Max Lemke startet ab sofort für KC Potsdam

Die Olympischen Spiele 2020 sind das große Ziel von Max Lemke. Um sportlich nichts dem Zufall zu überlassen führt ihn sein Weg in den Potsdamer Luftschiffhafen in die leistungsstarke Trainingsgruppe um Ronny Rauhe.

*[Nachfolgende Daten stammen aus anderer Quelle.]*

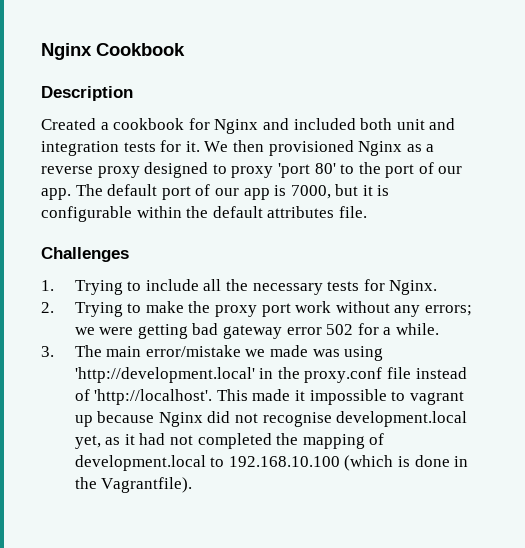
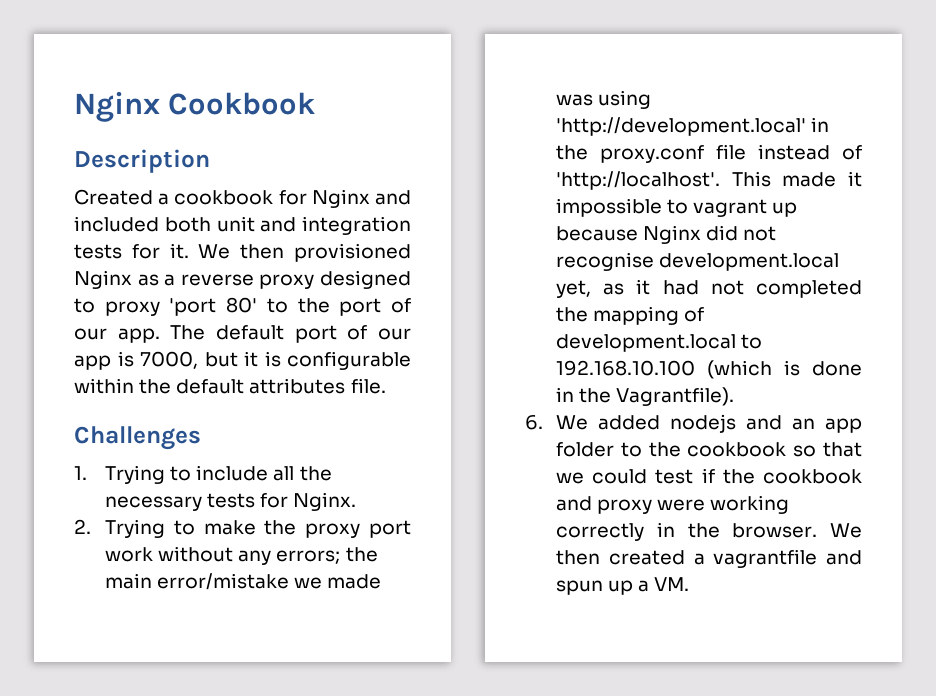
- 2. Trying to make the proxy port work without any errors; we were getting bad gateway error 502 for a while.
- 3. The main error/mistake we made was using 'http://development.local' in the proxy.conf file instead of 'http://localhost'.
+ 2. Trying to make the proxy port work without any errors; the main error/mistake we made was using 'http://development.local' in the proxy.conf file instead of 'http://localhost'.
+ 6. We added nodejs and an app folder to the cookbook so that we could test if the cookbook and proxy were working correctly in the browser. We then created a vagrantfile and spun up a VM.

Eingefleischten Kanu-Kenner braucht man Max Lemke nicht vorstellen, schließlich bildet er seit 2017 gemeinsam mit Ronny Rauhe, Tom Liebscher (KC Dresden) und Max Rendschmidt (KG Essen) den deutschen Herren-K4 über die olympische 500m-Distanz, der beiden vergangen Weltmeisterschaften jeweils nicht zu schlagen war. Trotz seiner hervorragenden Leistungen, mit welchen er auch schon in der Juniorenklasse auf sich aufmerksam machen konnte, war Max in den letzten Jahren mit seiner Trainingssituation in seiner Heimatstadt Mannheim nicht zufrieden. „nach dem Tod meines langjährigen Trainers Gerd Riffel, dem ich viel zu verdanken habe, war es schwer einen Trainer zu finden, der mit mir den vielleicht manchmal etwas unorthodoxen Weg im Training weitergehen wollte“, berichtet Max. „Trotz intensiver Bemühungen seitens meines Heimatvereins WSV Mannheim Sandhofen und dem Olympiastützpunktes Rhein-Neckar in den vergangenen zwei Jahren war es aufgrund des Widerstands des Landes-Kanu-Verbandes Baden-Württemberg nicht möglich mir aus meiner Sicht optimale Trainingsbedingungen in Mannheim zu ermöglichen“, erklärt der 22-jährige. „Nichts lag daher Näher als nach Potsdam in die Trainingsgruppe um Ronny Rauhe zu wechseln, in der mit Timo Haseleu, Felix Frank und Tamas Gecsö schon viele schnellkräftige Athleten sind. Davon, und von den tollen Trainingsbedigungen hier in Potsdam, werde ich sicher profitieren“, meint der Sportsoldat, dessen familiäre Wurzeln im brandenburgischen Luckenwalde liegen.

Die Mitglieder des Kanu-Clubs Potsdam sowie des Fördervereins für den Kanu-Club wünschen Max sowohl sportlich als auch privat in der Havelstadt nur das Beste und freuen sich, den zweifachen Weltmeister nun in ihren Reihen begrüßen zu können!